INFORMATION
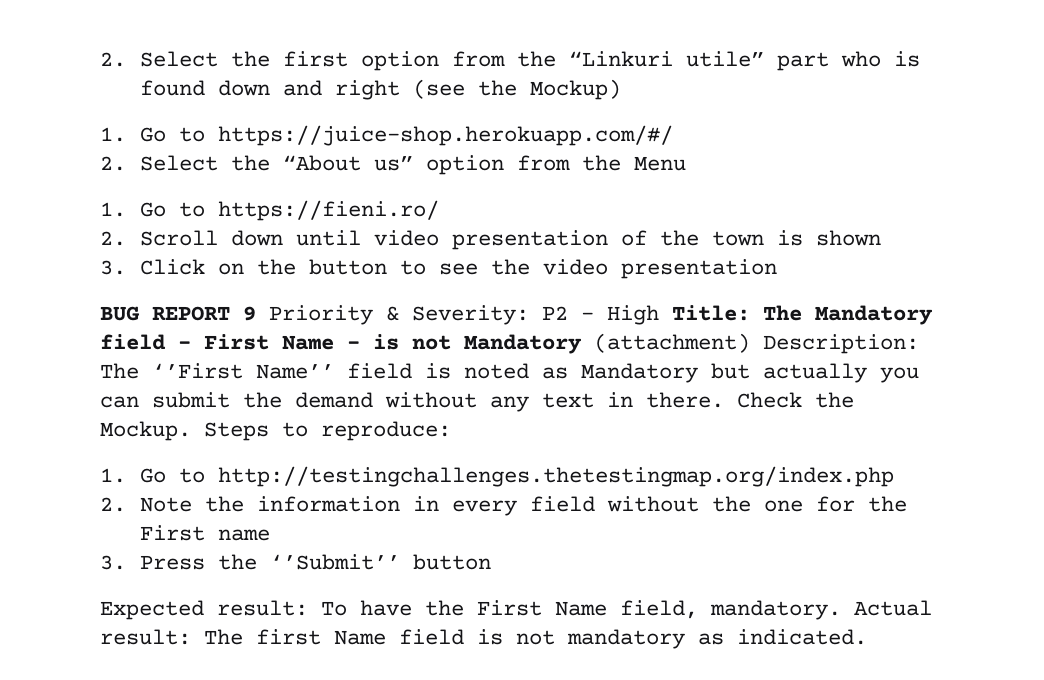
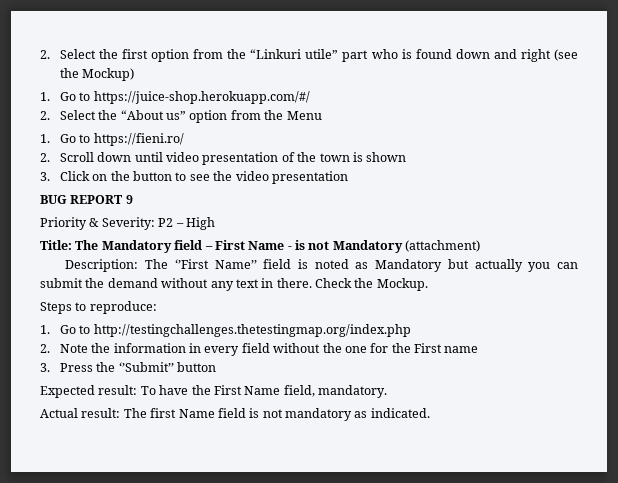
- BUG REPORT 9 Priority & Severity: P2 – High Title: The Mandatory field – First Name - is not Mandatory (attachment) Description: The ‘’First Name’’ field is noted as Mandatory but actually you can submit the demand without any text in there.
+ BUG REPORT 9
+ Priority & Severity: P2 – High
+ Title: The Mandatory field – First Name - is not Mandatory (attachment)
+ Description: The ‘’First Name’’ field is noted as Mandatory but actually you can submit the demand without any text in there.
- Check the Mockup. Steps to reproduce:
+ Check the Mockup.
+ Steps to reproduce:
- Expected result: To have the First Name field, mandatory. Actual result: The first Name field is not mandatory as indicated.
+ Expected result: To have the First Name field, mandatory.
+ Actual result: The first Name field is not mandatory as indicated.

TO DO
Where the word "High" occurs in a line of the records, copy that line.

RESULT OF THIS EXERCISE
- BUG REPORT 9 Priority & Severity: P2 – High Title: The Mandatory field – First Name - is not Mandatory (attachment) Description: The ‘’First Name’’ field is noted as Mandatory but actually you can submit the demand without any text in there.
+ Priority & Severity: P2 – High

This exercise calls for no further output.